(Beginning of TASK MATERIAL)
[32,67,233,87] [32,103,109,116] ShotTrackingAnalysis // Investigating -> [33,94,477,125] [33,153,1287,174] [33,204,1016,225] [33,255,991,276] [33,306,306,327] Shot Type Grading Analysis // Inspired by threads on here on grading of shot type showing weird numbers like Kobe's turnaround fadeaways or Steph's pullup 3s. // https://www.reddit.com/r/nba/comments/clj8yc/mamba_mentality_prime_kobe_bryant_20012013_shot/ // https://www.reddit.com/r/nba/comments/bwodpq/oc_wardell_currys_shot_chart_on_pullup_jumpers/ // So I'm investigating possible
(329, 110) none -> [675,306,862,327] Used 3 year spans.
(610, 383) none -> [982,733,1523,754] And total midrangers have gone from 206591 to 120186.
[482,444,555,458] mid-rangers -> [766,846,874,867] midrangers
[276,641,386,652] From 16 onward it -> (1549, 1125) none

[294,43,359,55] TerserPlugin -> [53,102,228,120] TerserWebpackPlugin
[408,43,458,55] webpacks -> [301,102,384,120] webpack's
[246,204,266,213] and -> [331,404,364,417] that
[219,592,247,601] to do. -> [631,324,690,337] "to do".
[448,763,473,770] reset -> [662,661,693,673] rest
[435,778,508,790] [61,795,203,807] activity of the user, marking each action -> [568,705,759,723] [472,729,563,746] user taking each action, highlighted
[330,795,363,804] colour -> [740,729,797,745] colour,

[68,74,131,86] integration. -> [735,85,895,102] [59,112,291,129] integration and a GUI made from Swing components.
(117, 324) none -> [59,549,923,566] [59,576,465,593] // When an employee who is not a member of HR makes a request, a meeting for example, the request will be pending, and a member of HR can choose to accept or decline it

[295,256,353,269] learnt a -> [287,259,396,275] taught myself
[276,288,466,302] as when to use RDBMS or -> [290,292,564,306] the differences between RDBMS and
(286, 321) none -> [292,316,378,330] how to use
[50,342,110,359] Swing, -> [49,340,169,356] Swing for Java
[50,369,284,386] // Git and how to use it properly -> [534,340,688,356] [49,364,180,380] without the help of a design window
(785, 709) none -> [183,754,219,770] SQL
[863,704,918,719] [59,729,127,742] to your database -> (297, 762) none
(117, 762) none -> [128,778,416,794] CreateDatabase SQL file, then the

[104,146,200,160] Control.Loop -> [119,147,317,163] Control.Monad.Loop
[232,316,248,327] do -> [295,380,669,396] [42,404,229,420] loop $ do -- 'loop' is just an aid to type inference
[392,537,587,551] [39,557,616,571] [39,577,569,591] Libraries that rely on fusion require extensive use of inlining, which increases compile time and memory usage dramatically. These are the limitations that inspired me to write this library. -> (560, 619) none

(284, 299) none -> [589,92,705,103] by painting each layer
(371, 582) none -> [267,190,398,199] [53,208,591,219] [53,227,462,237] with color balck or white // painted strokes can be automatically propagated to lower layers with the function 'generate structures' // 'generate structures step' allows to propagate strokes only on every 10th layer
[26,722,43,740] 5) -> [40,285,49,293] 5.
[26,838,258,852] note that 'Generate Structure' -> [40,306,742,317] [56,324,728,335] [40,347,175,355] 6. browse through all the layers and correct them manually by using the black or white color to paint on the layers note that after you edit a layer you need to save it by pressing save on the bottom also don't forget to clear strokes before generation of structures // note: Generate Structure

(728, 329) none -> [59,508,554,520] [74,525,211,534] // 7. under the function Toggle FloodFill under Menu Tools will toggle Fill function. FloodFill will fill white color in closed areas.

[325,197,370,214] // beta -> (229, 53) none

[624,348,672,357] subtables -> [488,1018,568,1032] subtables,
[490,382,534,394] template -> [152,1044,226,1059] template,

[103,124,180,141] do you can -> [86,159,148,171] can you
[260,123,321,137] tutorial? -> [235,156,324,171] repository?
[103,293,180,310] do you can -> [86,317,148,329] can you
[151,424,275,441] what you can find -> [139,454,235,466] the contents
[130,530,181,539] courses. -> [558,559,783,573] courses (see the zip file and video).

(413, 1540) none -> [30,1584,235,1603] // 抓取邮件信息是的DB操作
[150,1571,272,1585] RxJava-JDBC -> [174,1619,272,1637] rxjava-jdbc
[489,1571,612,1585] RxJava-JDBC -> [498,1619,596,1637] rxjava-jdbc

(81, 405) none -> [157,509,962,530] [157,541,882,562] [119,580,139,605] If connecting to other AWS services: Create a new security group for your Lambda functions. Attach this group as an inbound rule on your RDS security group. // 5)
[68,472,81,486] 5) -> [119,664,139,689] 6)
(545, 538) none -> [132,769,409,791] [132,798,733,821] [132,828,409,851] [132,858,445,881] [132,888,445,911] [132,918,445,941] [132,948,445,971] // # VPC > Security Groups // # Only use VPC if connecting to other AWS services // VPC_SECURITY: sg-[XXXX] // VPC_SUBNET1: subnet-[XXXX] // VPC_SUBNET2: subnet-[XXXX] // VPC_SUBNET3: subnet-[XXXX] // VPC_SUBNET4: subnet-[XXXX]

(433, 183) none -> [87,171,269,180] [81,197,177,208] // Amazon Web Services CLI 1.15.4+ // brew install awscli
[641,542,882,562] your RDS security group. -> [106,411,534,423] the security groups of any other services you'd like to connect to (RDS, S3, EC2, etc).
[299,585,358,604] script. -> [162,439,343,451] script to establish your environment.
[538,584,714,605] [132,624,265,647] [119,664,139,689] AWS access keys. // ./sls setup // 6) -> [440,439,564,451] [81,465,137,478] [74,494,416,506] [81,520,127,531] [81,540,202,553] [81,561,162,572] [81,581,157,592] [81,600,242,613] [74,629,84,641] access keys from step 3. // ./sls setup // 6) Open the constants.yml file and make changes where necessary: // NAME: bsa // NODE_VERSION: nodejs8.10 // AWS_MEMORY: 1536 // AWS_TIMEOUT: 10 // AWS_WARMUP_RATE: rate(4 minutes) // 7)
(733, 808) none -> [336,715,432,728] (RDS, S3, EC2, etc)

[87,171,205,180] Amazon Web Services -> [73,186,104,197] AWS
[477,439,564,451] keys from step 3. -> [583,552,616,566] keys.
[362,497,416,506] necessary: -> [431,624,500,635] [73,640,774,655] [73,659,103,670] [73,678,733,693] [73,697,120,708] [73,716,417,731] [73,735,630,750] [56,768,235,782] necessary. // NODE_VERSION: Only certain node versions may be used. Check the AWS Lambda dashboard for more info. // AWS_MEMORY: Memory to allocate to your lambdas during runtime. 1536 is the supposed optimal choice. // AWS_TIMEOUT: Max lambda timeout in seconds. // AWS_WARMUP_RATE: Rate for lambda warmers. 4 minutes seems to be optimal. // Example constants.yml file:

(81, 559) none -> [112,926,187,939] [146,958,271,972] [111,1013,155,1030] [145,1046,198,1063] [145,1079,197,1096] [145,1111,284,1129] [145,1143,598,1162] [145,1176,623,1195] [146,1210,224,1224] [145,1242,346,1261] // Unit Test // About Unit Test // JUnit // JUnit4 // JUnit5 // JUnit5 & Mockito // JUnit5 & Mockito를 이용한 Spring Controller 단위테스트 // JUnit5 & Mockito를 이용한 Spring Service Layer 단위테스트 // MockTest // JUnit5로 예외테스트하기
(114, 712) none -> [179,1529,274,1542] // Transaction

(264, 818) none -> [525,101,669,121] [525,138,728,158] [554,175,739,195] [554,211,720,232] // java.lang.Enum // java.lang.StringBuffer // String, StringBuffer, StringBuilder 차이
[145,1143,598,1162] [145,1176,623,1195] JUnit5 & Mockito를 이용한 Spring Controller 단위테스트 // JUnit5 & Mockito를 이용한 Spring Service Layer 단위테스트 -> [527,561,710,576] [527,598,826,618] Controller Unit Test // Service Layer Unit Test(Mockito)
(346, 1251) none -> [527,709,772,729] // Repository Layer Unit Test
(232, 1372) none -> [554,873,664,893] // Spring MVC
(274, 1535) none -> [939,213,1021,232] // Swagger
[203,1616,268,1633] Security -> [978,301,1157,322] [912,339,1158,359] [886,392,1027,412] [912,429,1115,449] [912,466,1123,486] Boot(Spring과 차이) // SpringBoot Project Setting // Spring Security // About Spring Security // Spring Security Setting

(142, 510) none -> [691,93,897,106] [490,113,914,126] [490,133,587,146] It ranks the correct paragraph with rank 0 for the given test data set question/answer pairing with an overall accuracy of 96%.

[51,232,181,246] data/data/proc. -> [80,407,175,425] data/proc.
(End of TASK MATERIAL)
■ WHAT IS REQUIRED: Give back, word for word, only the lines above from the line holding "(284, 299) none" to the line holding "[260,123,321,137] tutorial? ->", both included.

■ ANSWER TO THIS TASK:
(284, 299) none -> [589,92,705,103] by painting each layer
(371, 582) none -> [267,190,398,199] [53,208,591,219] [53,227,462,237] with color balck or white // painted strokes can be automatically propagated to lower layers with the function 'generate structures' // 'generate structures step' allows to propagate strokes only on every 10th layer
[26,722,43,740] 5) -> [40,285,49,293] 5.
[26,838,258,852] note that 'Generate Structure' -> [40,306,742,317] [56,324,728,335] [40,347,175,355] 6. browse through all the layers and correct them manually by using the black or white color to paint on the layers note that after you edit a layer you need to save it by pressing save on the bottom also don't forget to clear strokes before generation of structures // note: Generate Structure

(728, 329) none -> [59,508,554,520] [74,525,211,534] // 7. under the function Toggle FloodFill under Menu Tools will toggle Fill function. FloodFill will fill white color in closed areas.

[325,197,370,214] // beta -> (229, 53) none

[624,348,672,357] subtables -> [488,1018,568,1032] subtables,
[490,382,534,394] template -> [152,1044,226,1059] template,

[103,124,180,141] do you can -> [86,159,148,171] can you
[260,123,321,137] tutorial? -> [235,156,324,171] repository?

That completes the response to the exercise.